__WHAT YOU WILL DO__
Transcribe every record verbatim; no pictures.
====
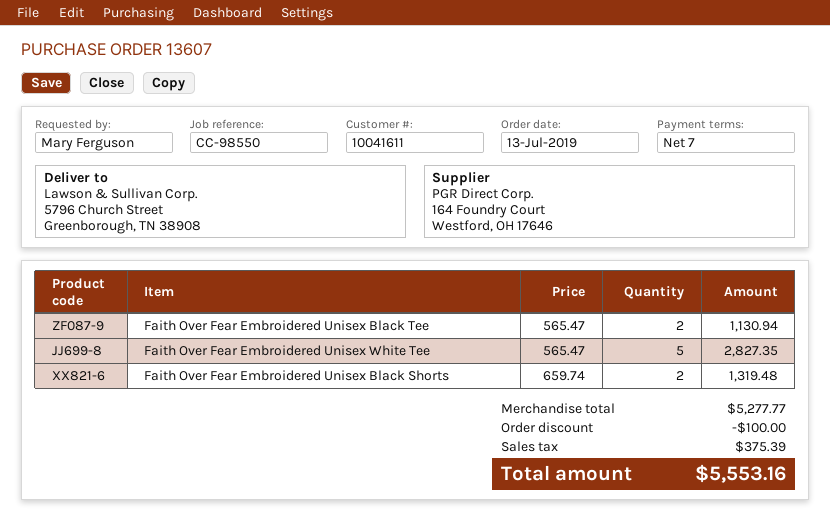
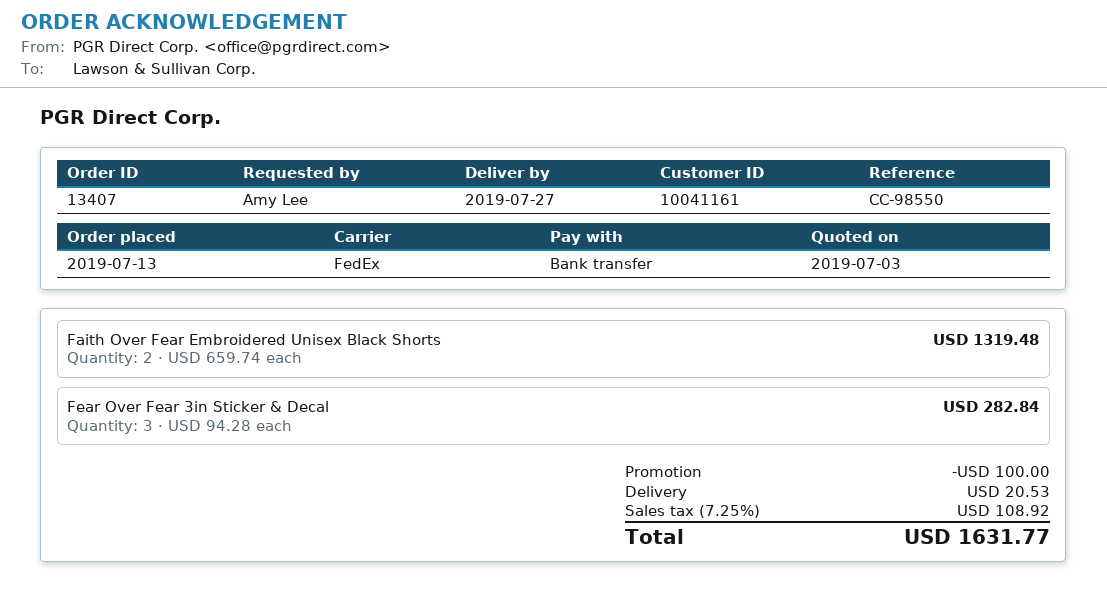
order number: 13607 -> 13407
customer number: 10041611 -> 10041161
ordered by: Mary Ferguson -> Amy Lee
Faith Over Fear Embroidered Unisex Black Tee: 2 x 565.47 = 1130.94 -> none
Faith Over Fear Embroidered Unisex White Tee: 5 x 565.47 = 2827.35 -> none
Fear Over Fear 3in Sticker & Decal: none -> 3 x 94.28 = 282.84
shipping: none -> 20.53
tax: 375.39 -> 108.92
total: 5553.16 -> 1631.77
====
__RESPONSE AREA__
order number: 13607 -> 13407
customer number: 10041611 -> 10041161
ordered by: Mary Ferguson -> Amy Lee
Faith Over Fear Embroidered Unisex Black Tee: 2 x 565.47 = 1130.94 -> none
Faith Over Fear Embroidered Unisex White Tee: 5 x 565.47 = 2827.35 -> none
Fear Over Fear 3in Sticker & Decal: none -> 3 x 94.28 = 282.84
shipping: none -> 20.53
tax: 375.39 -> 108.92
total: 5553.16 -> 1631.77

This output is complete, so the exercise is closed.